Shares of United Airlines tumble after 3Q financial report

Shares of United Airlines dropped more than 12 percent on Thursday — their biggest one-day percentage decline in eight years — after a contentious conference call that caused analysts to question whether United executives are making progress on their turnaround plan.

Analysts speculated whether a management shakeup could be coming.

United had already signaled that weak pricing will continue for the rest of this year. On the call, several analysts pressed management for evidence that the company is doing enough to raise revenue and control costs.

CEO Oscar Munoz appealed for patience. He said United "dug ourselves in a hole" compared to competitors, and that his management team is working on a plan for long-term success.

"It's a difficult period for us as we work through all this information," Munoz said. "The team has only been in place really for a year and we're just getting our mojo working ... I just need a little more time."

Munoz was named CEO in September 2015. He cemented his executive lineup by hiring former American Airlines president Scott Kirby for the same job at United in August 2016.

United executives claimed Thursday that measures they spelled out at an investor day last year to raise revenue and cut spending were going well, but they declined to give specifics or back away from expansion plans.

Barclays analyst Brandon Oglenski was especially pointed in his criticism, telling Munoz that the CEO should know that when a company makes public statements about financial targets, investors will want to measure it against those numbers. He said United's earnings, margins and stock price were doing worse in 2017 than those of key rivals.

Shares of United Continental Holdings Inc. tumbled $8.21, or 12.1 percent, to close at $59.78. It was the biggest one-day drop ever in price, and the biggest percentage decline since October 2009. The shares have dropped 18 percent this year, while shares of American, Delta and Southwest airlines have gained between 6 and 18 percent.

Stifel analyst Joseph DeNardi said Thursday's sell-off reflected "an erosion in confidence of management." He said the top question he heard from investors was whether this could be "a catalyst for management change."

"Clearly, patience with executing the turnaround at United is wearing thin with investors," DeNardi wrote in a note to clients.

Cowen and Co. analyst Helane Becker said there had been "rumblings" from investors about another shakeup at United before the call, but afterward "they aren't rumblings, but full-fledged screams."

The prickly call came a day after United reported that third-quarter profit fell by one-third to $637 million as hurricanes led to 8,300 canceled flights and $210 million in lost revenue. A key measure of pricing power fell 3.7 percent, and the Chicago-based airline forecast it will drop by 1 percent to 3 percent in the fourth quarter.

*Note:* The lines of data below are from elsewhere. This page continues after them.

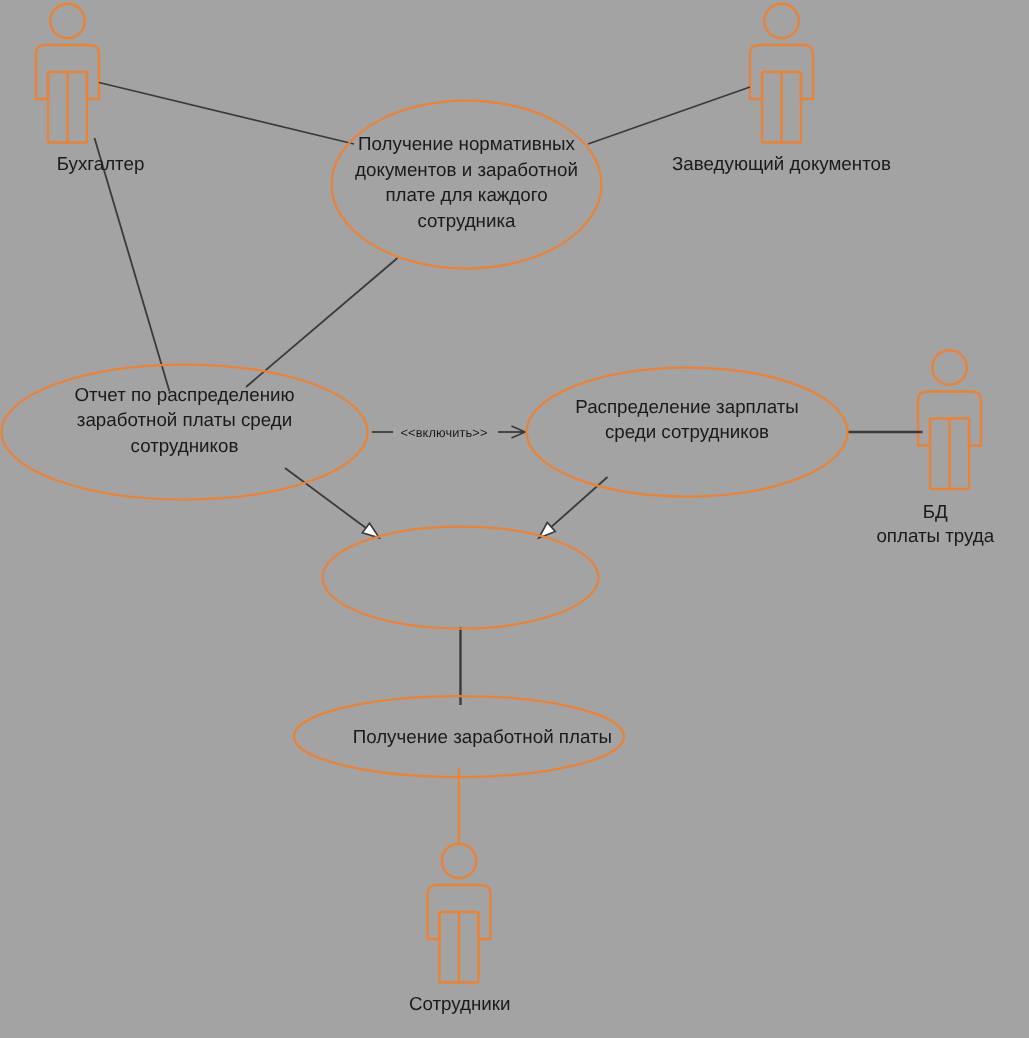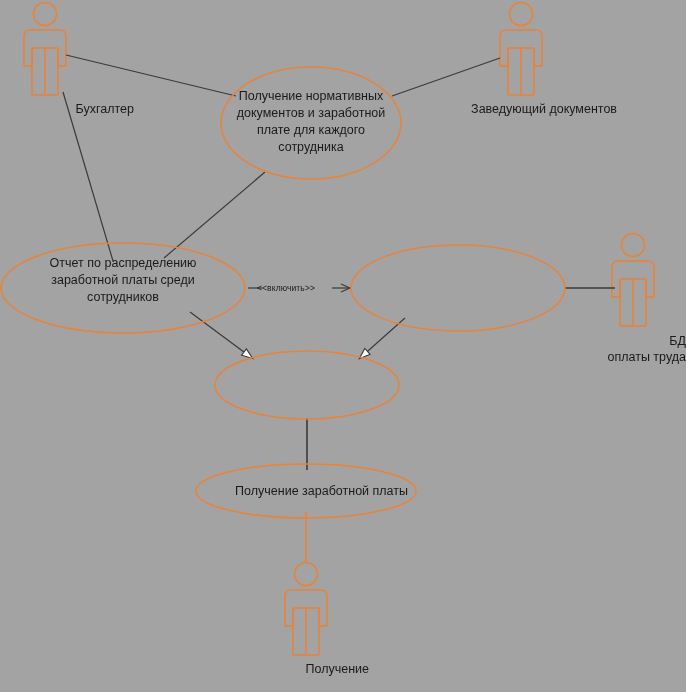--- a/index.html
+++ b/index.html
@@ -29,21 +29,21 @@
     text-align: center;
     color: #1a1a1a;
     font-size: 12.5px;
     line-height: 17px;
     font-family: "Liberation Sans", sans-serif;
     pointer-events: none;
     white-space: pre-line;
   }
   .actor-label {
     position: absolute;
-    text-align: right;
+    text-align: center;
     color: #1a1a1a;
     font-size: 12.5px;
     line-height: 16px;
     font-family: "Liberation Sans", sans-serif;
     white-space: pre-line;
   }
   .stereo-label {
     position: absolute;
     text-align: center;
     color: #1a1a1a;
@@ -137,28 +137,30 @@
 
   <div class="uc-label" style="left:221px; top:88px; width:180px;">Получение нормативных
 документов и заработной
 плате для каждого
 сотрудника</div>
 
   <div class="uc-label" style="left:11px; top:255px; width:224px;">Отчет по распределению
 заработной платы среди
 сотрудников</div>
 
+  <div class="uc-label" style="left:356px; top:263px; width:204px;">Распределение зарплаты
+среди сотрудников</div>
 
 
   <div class="uc-label" style="left:204px; top:483px; width:204px;text-align:right;">Получение заработной платы</div>
 
-  <div class="stereo-label" style="left:244px; top:283px; width:84px;">&lt;&lt;включить&gt;&gt;</div>
+  <div class="stereo-label" style="left:254px; top:283px; width:84px;">&lt;&lt;включить&gt;&gt;</div>
 
   <div class="actor-label" style="left:0px; top:101px; width:134px;">Бухгалтер</div>
 
   <div class="actor-label" style="left:425px; top:101px; width:192px;">Заведующий документов</div>
 
   <div class="actor-label" style="left:561px; top:333px; width:125px;">БД
 оплаты труда</div>
 
-  <div class="actor-label" style="left:244px; top:661px; width:125px;">Получение</div>
+  <div class="actor-label" style="left:244px; top:661px; width:125px;">Сотрудники</div>
 
 </div>
 
 </body></html>

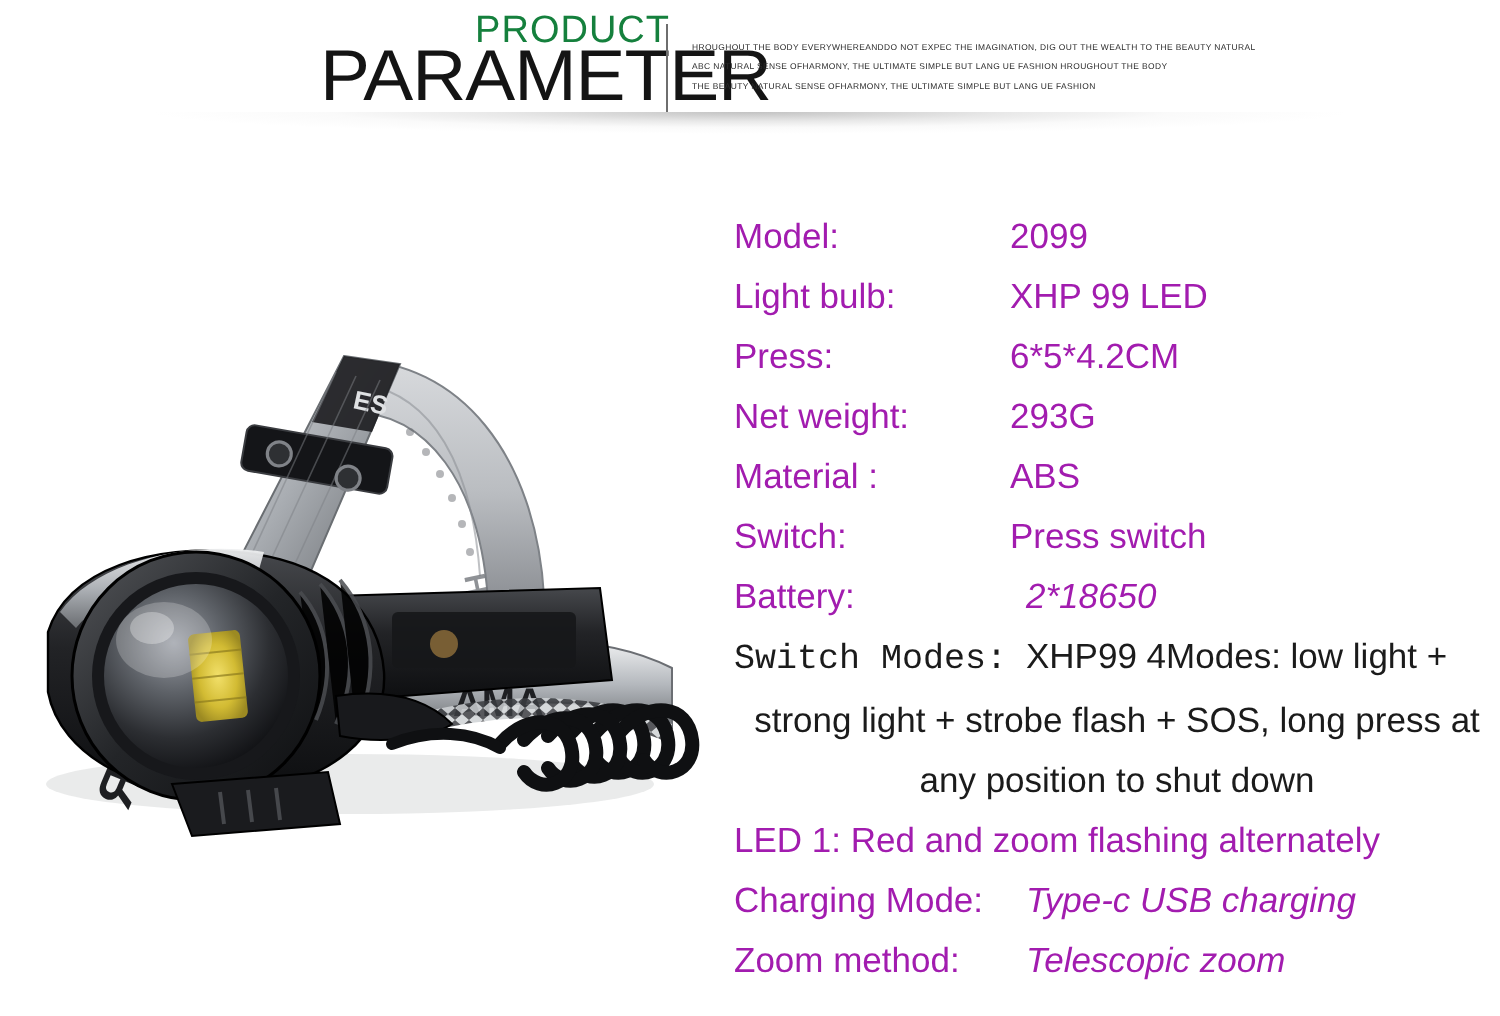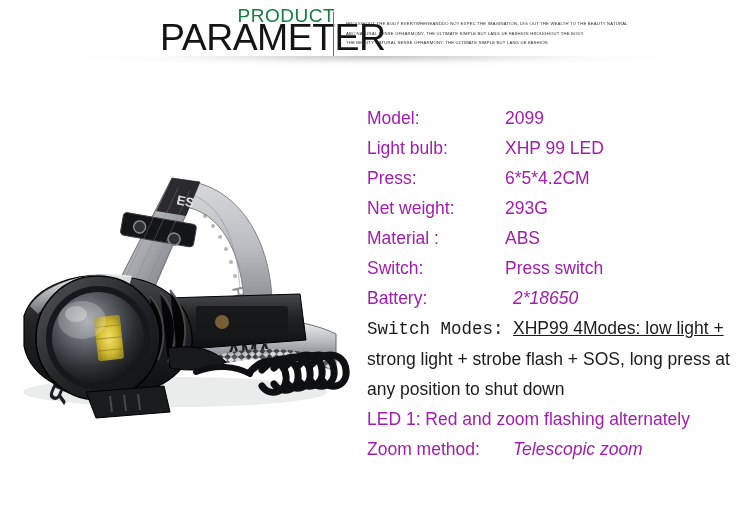--- a/index.html
+++ b/index.html
@@ -59,22 +59,22 @@
     font-size:17.5px;color:#a21caf;white-space:nowrap;
   }
   .row .lbl{display:inline-block;width:138px;vertical-align:top;}
   .row .val{display:inline-block;vertical-align:top;}
   .val.indent{padding-left:8px;font-style:italic;}
 
   .block{
     font-size:17.5px;line-height:30px;color:#1b1b1b;
   }
   .block .lead{display:inline-block;width:138px;font-family:Liberation Mono, monospace;}
-  .block .lead-val{display:inline-block;padding-left:8px;text-decoration:underline;}
-  .block .cont{display:block;}
+  .block .lead-val{display:inline-block;padding-left:8px;}
+  .block .cont{display:block;text-align:center;}
 
   .row.full{white-space:nowrap;}
 </style>
 </head>
 <body>
 
 <div class="header">
 
   <div class="title-wrap">
     <div class="title-small">PRODUCT</div>
@@ -259,18 +259,21 @@
   <div class="block">
     <span class="lead">Switch Modes:</span><span class="lead-val">XHP99 4Modes: low light +</span>
     <span class="cont">strong light + strobe flash + SOS, long press at</span>
     <span class="cont">any position to shut down</span>
   </div>
 
   <div class="row full">
     <span>LED 1: Red and zoom flashing alternately</span>
   </div>
 
+  <div class="row">
+    <span class="lbl">Charging Mode:</span><span class="val indent">Type-c USB charging</span>
+  </div>
 
   <div class="row">
     <span class="lbl">Zoom method:</span><span class="val indent">Telescopic zoom</span>
   </div>
 
 </div>
 
 </body></html>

Analysts said the fourth-quarter forecast wasn't so bad, but raised doubts about recent business initiatives.

"People are beginning to wonder, is the strategy working?" Stephens Inc. analyst Jack Atkins said in an interview. "When will we see that materialize in the financials?"

United is on pace to increase domestic passenger-carrying capacity by more than 4 percent this year. Atkins said that is too fast and undermines pricing power, and that United is simultaneously seeing a "really troubling" increase in costs.